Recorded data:
[Start of section]
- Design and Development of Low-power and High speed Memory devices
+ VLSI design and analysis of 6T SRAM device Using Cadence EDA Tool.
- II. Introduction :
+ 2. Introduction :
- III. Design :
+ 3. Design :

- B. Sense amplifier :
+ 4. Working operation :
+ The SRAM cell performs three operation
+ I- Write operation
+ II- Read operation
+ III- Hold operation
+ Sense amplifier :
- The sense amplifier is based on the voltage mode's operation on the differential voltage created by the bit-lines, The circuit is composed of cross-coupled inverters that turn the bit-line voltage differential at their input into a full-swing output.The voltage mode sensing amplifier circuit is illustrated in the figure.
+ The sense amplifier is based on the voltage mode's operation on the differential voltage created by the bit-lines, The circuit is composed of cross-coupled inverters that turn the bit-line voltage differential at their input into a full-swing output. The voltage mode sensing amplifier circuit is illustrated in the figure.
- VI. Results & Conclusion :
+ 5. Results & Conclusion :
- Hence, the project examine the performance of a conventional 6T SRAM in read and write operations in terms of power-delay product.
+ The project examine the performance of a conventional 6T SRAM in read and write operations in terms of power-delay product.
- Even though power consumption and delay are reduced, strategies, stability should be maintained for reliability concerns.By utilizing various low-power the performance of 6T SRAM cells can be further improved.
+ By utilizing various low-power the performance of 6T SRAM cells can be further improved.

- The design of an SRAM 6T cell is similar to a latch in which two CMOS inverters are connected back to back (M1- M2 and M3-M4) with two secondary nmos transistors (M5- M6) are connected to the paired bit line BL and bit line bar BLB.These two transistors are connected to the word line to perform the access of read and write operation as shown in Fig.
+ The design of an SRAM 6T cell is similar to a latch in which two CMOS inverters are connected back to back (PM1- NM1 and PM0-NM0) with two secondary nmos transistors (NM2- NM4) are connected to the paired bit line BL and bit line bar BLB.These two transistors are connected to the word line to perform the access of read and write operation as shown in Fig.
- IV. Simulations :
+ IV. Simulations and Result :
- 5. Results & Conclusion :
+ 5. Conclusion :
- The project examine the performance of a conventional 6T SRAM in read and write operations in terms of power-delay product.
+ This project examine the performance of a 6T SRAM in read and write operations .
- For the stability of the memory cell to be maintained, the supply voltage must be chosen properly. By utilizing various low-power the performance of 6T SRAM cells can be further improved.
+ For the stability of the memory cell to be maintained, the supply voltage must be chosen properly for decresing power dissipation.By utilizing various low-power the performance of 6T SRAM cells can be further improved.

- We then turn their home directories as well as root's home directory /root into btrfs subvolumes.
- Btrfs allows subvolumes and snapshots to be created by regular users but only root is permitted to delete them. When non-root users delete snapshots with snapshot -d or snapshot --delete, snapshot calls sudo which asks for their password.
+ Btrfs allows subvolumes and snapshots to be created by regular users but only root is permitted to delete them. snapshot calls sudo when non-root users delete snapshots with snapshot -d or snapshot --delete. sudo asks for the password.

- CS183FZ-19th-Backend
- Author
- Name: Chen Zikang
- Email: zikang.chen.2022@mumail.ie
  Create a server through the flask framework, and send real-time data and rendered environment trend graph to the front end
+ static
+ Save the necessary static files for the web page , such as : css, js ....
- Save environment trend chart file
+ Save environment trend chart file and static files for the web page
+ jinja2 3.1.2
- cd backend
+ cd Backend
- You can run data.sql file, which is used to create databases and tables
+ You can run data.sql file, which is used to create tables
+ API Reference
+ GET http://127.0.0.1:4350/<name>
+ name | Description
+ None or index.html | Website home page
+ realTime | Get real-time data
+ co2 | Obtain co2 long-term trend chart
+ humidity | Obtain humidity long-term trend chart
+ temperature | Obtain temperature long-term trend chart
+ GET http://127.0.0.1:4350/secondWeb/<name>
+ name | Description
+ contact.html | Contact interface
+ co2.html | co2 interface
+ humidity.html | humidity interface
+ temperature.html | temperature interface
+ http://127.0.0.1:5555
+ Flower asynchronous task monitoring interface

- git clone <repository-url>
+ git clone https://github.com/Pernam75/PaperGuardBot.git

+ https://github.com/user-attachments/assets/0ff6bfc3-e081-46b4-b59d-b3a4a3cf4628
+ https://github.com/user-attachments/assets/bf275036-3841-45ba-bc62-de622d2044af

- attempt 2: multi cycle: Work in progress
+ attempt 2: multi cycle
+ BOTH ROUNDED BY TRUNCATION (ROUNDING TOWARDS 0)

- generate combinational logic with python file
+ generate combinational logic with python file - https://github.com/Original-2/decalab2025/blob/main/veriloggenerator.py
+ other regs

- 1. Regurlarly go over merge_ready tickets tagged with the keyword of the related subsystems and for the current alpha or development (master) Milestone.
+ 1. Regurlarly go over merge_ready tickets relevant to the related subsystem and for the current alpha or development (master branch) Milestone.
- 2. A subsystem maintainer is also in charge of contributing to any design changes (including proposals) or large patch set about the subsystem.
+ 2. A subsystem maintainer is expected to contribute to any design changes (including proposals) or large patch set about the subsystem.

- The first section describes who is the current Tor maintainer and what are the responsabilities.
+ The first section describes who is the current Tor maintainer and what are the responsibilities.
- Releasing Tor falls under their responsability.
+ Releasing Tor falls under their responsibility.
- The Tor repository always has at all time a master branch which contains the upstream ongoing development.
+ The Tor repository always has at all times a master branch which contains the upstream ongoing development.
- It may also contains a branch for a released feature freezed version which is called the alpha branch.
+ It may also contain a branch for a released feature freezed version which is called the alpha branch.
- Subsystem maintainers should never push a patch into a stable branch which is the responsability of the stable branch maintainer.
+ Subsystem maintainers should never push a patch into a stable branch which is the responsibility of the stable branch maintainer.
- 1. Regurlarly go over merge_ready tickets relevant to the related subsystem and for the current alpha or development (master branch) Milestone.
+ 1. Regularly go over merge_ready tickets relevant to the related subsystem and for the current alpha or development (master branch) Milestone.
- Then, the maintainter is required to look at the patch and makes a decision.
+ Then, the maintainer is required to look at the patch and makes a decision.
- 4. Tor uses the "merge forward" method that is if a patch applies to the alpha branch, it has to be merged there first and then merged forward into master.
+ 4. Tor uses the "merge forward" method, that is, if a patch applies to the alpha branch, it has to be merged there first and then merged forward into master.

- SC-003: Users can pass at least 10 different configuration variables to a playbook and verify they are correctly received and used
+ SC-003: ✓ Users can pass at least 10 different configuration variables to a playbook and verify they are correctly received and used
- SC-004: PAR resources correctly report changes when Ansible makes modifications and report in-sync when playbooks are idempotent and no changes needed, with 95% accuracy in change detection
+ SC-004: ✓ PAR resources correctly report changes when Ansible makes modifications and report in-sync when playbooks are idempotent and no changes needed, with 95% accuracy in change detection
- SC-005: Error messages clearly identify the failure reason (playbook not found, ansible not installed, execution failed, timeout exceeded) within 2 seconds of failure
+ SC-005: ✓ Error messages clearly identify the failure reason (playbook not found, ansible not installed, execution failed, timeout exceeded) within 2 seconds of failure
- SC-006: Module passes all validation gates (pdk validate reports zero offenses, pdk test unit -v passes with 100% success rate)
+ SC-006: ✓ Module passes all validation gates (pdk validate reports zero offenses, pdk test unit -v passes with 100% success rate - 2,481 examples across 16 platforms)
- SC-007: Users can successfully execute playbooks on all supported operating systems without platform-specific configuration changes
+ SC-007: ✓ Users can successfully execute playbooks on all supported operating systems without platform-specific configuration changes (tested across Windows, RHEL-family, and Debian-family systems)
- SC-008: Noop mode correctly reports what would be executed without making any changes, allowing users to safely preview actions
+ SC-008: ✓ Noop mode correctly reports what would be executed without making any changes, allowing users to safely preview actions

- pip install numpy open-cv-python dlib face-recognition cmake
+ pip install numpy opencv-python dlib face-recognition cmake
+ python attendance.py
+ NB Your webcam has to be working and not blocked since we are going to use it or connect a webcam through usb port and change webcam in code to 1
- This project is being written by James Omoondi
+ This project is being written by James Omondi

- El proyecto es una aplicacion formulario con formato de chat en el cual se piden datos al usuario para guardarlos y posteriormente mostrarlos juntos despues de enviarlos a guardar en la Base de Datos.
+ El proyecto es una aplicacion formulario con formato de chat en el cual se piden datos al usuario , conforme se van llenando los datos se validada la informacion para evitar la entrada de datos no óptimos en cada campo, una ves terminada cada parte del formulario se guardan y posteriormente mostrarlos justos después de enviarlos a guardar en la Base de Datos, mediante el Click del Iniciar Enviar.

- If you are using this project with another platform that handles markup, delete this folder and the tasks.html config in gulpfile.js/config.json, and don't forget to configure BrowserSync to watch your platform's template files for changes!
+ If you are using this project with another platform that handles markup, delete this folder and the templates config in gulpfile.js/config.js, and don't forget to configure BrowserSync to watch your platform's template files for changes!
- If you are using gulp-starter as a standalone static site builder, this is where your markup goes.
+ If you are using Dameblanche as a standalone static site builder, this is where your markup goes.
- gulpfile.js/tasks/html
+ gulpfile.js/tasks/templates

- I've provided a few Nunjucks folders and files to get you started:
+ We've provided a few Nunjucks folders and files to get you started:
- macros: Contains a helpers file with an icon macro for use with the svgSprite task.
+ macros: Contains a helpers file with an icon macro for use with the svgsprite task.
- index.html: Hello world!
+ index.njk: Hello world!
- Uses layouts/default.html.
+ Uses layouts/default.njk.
[End of section]
• [PROBLEM REQUIREMENTS]: Your answer must consist solely of the lines above between the line holding "- VI. Results" and the line holding "- For the stability", inclusive, copied exactly.

• [WRITTEN RESPONSE]:
- VI. Results & Conclusion :
+ 5. Results & Conclusion :
- Hence, the project examine the performance of a conventional 6T SRAM in read and write operations in terms of power-delay product.
+ The project examine the performance of a conventional 6T SRAM in read and write operations in terms of power-delay product.
- Even though power consumption and delay are reduced, strategies, stability should be maintained for reliability concerns.By utilizing various low-power the performance of 6T SRAM cells can be further improved.
+ By utilizing various low-power the performance of 6T SRAM cells can be further improved.

- The design of an SRAM 6T cell is similar to a latch in which two CMOS inverters are connected back to back (M1- M2 and M3-M4) with two secondary nmos transistors (M5- M6) are connected to the paired bit line BL and bit line bar BLB.These two transistors are connected to the word line to perform the access of read and write operation as shown in Fig.
+ The design of an SRAM 6T cell is similar to a latch in which two CMOS inverters are connected back to back (PM1- NM1 and PM0-NM0) with two secondary nmos transistors (NM2- NM4) are connected to the paired bit line BL and bit line bar BLB.These two transistors are connected to the word line to perform the access of read and write operation as shown in Fig.
- IV. Simulations :
+ IV. Simulations and Result :
- 5. Results & Conclusion :
+ 5. Conclusion :
- The project examine the performance of a conventional 6T SRAM in read and write operations in terms of power-delay product.
+ This project examine the performance of a 6T SRAM in read and write operations .
- For the stability of the memory cell to be maintained, the supply voltage must be chosen properly. By utilizing various low-power the performance of 6T SRAM cells can be further improved.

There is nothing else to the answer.